Find and extract data from JSON

Okay… trying to learn how to do this with regex… and failing miserably! The following regex expression tested in regex101 seems to get me what I want (using a test date of 10/10/2022):
/(10\/10\/2022","ZONE":").*?("},)/gm

However, trying to use this in a template is misconfigured:

  - platform: template
    sensors:
      collection_current_week_zone:
        friendly_name: "Current zone"
        value_template: >-
          {{ states('sensor.collection_week') | regex_findall("/(10\/10\/2022","ZONE":").*?("},)/gm"}}

For reference, my config error is:

Invalid config for [sensor.template]: invalid template (TemplateSyntaxError: expected token ',', got ':') for dictionary value @ data['sensors']['collection_current_week_zone']['value_template']. Got '{{ states(\'sensor.collection_week\') | regex_findall("/(10\\/10\\/2022","ZONE":").*?("},)/gm"}}'. (See ?, line ?).

I am no regex person so not able to help but… I seem to have read a similar request recently and the answer then seems to apply here… if it is all on the same day then why not use the garbage collector plugin?

I wish it were that easy… the main reason is that while our rubbish collection is always the same day (though this could change), the zone information I’m trying to extract will tell me if it is either ‘recycling day’ or ‘green waste day’ depending on whether zone for the current week (from the JSON data) matching my zone (i.e. I’m in ZONE 2 - if it’s a ZONE 2 week, it’s recycling week for me (I think - need to confirm once I have it working), if it’s a ZONE 1 week, it’s green waste week for me).

Slight progress… config now valid… but not returning what I want. Updated config:

- platform: template
   sensors:
     collection_current_week_zone:
       friendly_name: "Current zone"
       value_template: >-
         {{ states('sensor.collection_week') | regex_findall(find='/(10\/10\/2022","ZONE":").*?("},)/gm', ignorecase=False) }}

This returns []. I’d like it to return ZONE 1.

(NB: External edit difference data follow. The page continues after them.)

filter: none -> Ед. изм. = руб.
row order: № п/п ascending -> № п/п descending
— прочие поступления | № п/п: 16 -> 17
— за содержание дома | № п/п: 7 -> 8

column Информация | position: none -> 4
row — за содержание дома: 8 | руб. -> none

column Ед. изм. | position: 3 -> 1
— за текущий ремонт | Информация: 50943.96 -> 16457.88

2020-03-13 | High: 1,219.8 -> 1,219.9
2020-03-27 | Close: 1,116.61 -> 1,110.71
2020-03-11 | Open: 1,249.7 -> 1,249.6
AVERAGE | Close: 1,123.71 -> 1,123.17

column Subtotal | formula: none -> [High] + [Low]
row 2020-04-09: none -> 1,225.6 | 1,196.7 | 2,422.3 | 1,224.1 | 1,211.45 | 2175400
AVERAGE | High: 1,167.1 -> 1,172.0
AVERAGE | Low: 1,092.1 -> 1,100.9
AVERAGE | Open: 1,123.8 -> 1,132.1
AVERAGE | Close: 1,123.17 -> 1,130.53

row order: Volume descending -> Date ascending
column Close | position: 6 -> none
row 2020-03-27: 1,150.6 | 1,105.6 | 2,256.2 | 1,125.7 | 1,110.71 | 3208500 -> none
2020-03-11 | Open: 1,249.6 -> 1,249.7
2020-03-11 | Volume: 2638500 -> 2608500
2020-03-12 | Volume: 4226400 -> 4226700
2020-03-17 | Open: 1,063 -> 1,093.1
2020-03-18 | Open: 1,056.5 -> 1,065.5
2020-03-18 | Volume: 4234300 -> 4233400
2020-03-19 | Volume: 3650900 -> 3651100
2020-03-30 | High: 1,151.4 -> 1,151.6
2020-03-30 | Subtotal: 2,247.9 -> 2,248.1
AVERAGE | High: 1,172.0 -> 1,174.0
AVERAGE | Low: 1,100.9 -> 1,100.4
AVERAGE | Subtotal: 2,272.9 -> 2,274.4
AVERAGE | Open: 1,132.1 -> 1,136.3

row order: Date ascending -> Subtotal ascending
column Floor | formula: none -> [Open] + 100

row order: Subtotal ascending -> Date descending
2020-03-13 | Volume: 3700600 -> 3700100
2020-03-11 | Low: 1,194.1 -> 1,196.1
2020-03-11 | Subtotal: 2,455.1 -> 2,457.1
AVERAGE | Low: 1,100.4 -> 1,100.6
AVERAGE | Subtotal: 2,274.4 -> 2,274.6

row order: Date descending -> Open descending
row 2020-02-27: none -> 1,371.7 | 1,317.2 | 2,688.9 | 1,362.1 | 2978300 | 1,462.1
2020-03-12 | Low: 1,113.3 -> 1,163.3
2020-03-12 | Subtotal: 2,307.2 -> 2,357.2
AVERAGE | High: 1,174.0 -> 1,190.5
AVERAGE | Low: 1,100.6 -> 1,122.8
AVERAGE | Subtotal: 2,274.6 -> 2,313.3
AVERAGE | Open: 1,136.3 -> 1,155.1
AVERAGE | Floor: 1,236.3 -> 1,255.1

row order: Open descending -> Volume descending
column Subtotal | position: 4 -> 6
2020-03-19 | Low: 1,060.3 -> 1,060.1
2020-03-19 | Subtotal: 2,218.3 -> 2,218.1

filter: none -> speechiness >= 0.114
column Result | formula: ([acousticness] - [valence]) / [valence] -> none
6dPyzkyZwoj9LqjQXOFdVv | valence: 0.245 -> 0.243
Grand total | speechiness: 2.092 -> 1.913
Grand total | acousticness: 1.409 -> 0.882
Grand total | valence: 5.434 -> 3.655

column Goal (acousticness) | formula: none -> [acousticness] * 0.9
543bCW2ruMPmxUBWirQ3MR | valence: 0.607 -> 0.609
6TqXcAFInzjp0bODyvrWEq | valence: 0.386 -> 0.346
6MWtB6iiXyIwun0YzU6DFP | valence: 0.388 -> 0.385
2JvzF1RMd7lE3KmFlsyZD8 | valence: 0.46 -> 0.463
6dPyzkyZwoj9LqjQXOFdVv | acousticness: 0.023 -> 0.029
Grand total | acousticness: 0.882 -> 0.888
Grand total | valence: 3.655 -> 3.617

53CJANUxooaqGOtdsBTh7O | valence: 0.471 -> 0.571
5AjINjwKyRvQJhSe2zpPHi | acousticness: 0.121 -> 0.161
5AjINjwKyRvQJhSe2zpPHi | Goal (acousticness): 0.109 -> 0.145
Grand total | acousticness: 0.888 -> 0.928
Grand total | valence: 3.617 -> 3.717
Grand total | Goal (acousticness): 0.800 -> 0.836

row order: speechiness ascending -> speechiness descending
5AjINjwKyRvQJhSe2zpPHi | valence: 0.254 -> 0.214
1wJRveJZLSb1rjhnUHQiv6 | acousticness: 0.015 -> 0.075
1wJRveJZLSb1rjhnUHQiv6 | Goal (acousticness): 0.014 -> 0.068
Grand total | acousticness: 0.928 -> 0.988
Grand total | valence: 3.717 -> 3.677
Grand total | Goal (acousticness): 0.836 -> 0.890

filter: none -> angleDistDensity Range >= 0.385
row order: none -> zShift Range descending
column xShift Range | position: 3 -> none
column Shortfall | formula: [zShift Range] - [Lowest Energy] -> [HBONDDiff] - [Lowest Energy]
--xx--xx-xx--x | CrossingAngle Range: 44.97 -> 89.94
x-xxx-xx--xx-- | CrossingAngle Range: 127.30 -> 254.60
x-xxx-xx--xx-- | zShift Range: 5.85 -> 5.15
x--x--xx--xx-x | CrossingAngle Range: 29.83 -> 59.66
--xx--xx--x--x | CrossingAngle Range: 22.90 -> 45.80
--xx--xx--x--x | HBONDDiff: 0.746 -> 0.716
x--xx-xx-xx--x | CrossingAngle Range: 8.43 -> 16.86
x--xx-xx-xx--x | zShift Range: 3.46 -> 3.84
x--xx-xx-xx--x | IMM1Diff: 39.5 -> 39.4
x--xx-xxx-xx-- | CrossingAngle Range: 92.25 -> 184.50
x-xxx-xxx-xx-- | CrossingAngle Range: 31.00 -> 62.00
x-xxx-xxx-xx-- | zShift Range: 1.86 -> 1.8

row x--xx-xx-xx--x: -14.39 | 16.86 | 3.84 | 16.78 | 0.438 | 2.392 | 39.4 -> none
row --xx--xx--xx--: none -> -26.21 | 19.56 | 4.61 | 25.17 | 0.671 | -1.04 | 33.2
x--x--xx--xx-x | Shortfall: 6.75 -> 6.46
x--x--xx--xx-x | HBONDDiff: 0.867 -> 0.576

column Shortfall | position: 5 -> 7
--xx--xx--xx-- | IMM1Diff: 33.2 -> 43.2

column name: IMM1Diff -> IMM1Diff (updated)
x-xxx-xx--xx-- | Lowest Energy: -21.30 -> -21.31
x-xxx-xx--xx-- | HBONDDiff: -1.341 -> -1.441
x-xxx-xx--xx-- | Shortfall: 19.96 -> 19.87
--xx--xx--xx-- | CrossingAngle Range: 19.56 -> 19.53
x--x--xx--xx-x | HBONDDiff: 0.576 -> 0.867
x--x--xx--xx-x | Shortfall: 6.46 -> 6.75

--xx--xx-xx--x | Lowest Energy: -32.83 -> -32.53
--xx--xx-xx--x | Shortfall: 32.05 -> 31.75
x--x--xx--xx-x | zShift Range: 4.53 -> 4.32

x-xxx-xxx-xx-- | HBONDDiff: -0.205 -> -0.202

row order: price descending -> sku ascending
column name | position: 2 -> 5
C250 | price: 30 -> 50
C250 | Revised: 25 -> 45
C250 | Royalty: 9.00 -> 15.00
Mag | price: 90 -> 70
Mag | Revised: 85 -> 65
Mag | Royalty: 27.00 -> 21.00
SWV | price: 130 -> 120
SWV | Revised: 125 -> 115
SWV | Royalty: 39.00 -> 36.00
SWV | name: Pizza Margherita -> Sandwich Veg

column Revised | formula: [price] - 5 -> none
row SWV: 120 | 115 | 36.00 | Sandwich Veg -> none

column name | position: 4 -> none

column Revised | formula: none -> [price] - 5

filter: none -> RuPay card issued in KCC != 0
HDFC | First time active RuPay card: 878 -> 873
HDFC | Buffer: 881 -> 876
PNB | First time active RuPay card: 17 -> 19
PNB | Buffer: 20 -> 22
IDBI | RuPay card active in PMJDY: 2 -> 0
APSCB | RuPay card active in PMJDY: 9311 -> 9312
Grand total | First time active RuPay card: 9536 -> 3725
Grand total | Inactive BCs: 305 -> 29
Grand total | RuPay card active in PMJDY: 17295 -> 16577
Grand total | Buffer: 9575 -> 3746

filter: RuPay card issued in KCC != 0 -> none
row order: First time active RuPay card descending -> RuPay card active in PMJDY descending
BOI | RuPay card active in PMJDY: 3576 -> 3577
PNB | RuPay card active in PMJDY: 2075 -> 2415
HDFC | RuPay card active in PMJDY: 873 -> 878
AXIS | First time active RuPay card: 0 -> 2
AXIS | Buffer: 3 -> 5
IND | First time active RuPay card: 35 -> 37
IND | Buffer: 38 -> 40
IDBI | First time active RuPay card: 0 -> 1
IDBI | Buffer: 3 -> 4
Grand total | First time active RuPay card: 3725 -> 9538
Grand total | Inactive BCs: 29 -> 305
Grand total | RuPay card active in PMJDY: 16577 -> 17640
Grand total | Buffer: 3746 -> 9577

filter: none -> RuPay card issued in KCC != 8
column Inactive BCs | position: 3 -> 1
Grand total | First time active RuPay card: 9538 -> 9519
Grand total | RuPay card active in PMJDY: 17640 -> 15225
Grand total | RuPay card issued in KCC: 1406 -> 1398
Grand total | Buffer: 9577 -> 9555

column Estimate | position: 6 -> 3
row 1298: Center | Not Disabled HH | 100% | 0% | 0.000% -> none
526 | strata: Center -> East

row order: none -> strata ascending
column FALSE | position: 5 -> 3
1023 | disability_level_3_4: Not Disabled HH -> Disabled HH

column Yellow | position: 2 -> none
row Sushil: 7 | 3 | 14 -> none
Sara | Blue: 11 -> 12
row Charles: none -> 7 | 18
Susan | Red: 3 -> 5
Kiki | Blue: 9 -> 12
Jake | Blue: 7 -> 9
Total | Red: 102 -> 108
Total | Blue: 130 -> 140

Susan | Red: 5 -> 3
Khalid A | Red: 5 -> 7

For any regex experts out there, next step is to replace this part of the regex (10\/10\/2022","ZONE":") with something like states('sensor.collection_matching_string') (current value of which is 6/06/2022 ","ZONE":").

I looked at the output that your example above provides… it seems to just alternate between Z1 and Z2, hence regular (from where I am standing).
Alternatives are to import sensors for the next X weeks, so your X sensors would always shave the outlook for X weeks … but it seems the output starts in 2021 so from a REST pov difficult to find out where the future starts
Q: I donot know the source but can you possibly get a link with output to start on a specific date (i.e. later than “today”) ??

This link I used: https://www.data.brisbane.qld.gov.au/data/api/3/action/datastore_search?resource_id=c6dbb0b3-1e00-4bb8-8776-aa1b8f1ecfaa

Another option could be to use REST and a for-loop where you would extract only values if the date matches ‘something’… you could then create (say) 4 sensors when first looks at next week, second the week after, third again a week…etc.
EDIT: with the disclaimer that below is WRONG template (I am not an expert)…this is the direction I was thinking for the rest value_template

      {% for x in range(value_json) %}
        {% if  value_json["result"]["records"][x]["WEEK_STARTING"] < (now() + 7 days) %}
			{{ value_json["result"]["records"][x]["ZONE"] }}
		{% endif %}
      {% endfor %}

It should put the ZONE1 or ZONE2 in the sensor state, you could probably also try to add things to attributes…
Again… not the exact solution but a direction

There are some other posts:
Looping through an attribute derived from a JSON using Restful sensor - Configuration - Home Assistant Community (home-assistant.io)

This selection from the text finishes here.